А он, опустив голову, молчал. Потом грустно и негромко сказал:
— Мы почтили память того, чье тело вы отдали волнам — моего двойника. Когда я соглашался на эту подмену, никто из нас и думать не мог, что она приведет к такому концу. Конечно, военный моряк должен быть всегда готов ко всему, но, видит бог, если бы я знал… Впрочем… Впрочем, не будем об этом. Иногда я жалею, что голова у меня набита тем, что принято называть знаниями, ценными мыслями… — Он оглядел слушателей. — Впрочем, не станем сейчас об этом толковать. Я хочу только сказать, что если бы мне не было прямо приказано любой ценой… — да, любой ценой! — оберечь то, что зрело у меня в голове, я, конечно, был бы там, с вами, с вашими товарищами, защищающими самые передовые из передовых линий в войне с фашизмом… Да, я был бы там. Но… приказ — есть приказ. А мы с вами солдаты. К тому же еще моряки. И вот я вынужден был… — Он на миг запнулся, подыскивая слово, и с нескрываемым отвращением произнес: — Да, я был вынужден спрятаться в тылу.
Руки старика тяжело опустились на стол, и Валя с грустью заметила, какими узловатыми стали эти пальцы, как они дрожат — когда-то ловкие, точные пальцы физика-экспериментатора.
Явно пересиливая себя, чтобы отогнать овладевшие им думы, Бураго совсем другим тоном, который хотел выдать за спокойный и бодрый, проговорил:
— Однако ведь вас интересуют не переживания состарившегося профессора, а подробности дела… С чего же начать? Передайте-ка мне, Павел Александрович, ту коробку с табаком и трубку, — вон оттуда, из пепельницы.
Житков машинально следил за тем, как старательно Бураго заправлял в трубку завитки золотистых табачных волокон. Старик выпустил несколько густых клубов дыма, откинулся на спинку парусинового кресла и задумчиво проговорил:
— С чего же начать?.. Может быть, с того, что моя работа, сулившая интересные результаты, давно уже была предметом слишком пристального внимания фашистской разведки?.. Там не знали точно, в чем она заключается, но, по-видимому, отдавали себе отчет в ее значении для флота и для войны вообще.
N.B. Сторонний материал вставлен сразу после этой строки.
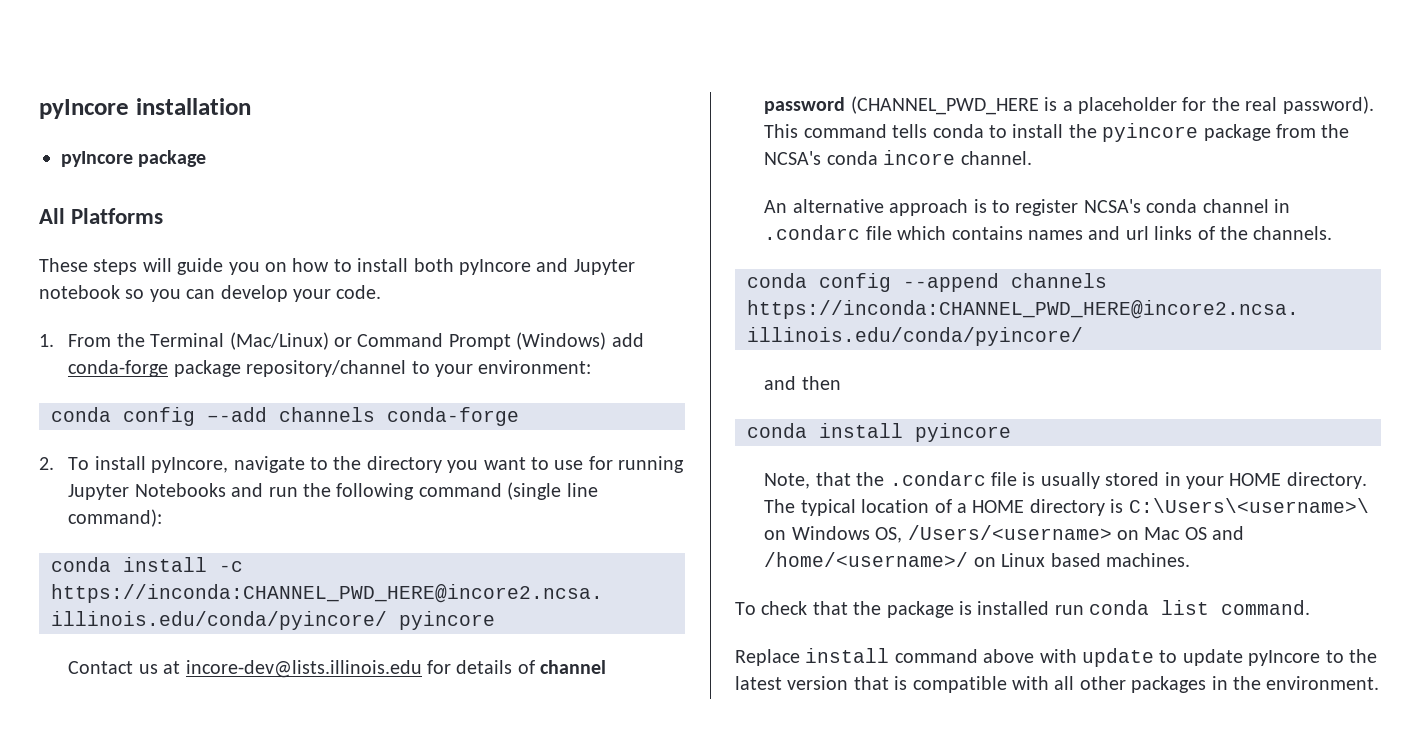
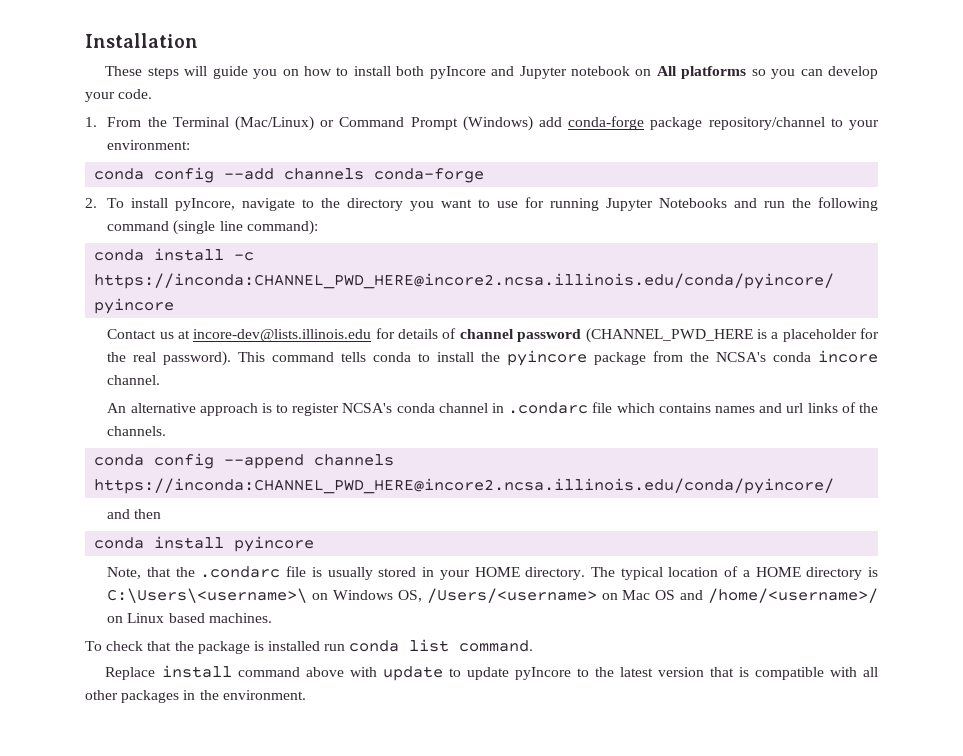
- pyIncore installation
- pyIncore package
- All Platforms
+ Installation
- These steps will guide you on how to install both pyIncore and Jupyter notebook so you can develop your code.
+ These steps will guide you on how to install both pyIncore and Jupyter notebook on All platforms so you can develop your code.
— Речь идет о невидимости? — спросил Житков.
Бураго разогнал висевший перед его лицом клуб дыма и, подумав, сказал:
— Да… сначала…
— Папа! — Валя подалась всем телом к отцу и лицо ее отразило смятение. — «Сначала»?! Разве мы с тобой…
Не дав ей договорить, Бураго посадил дочь на диван и, сев рядом, обнял за плечи.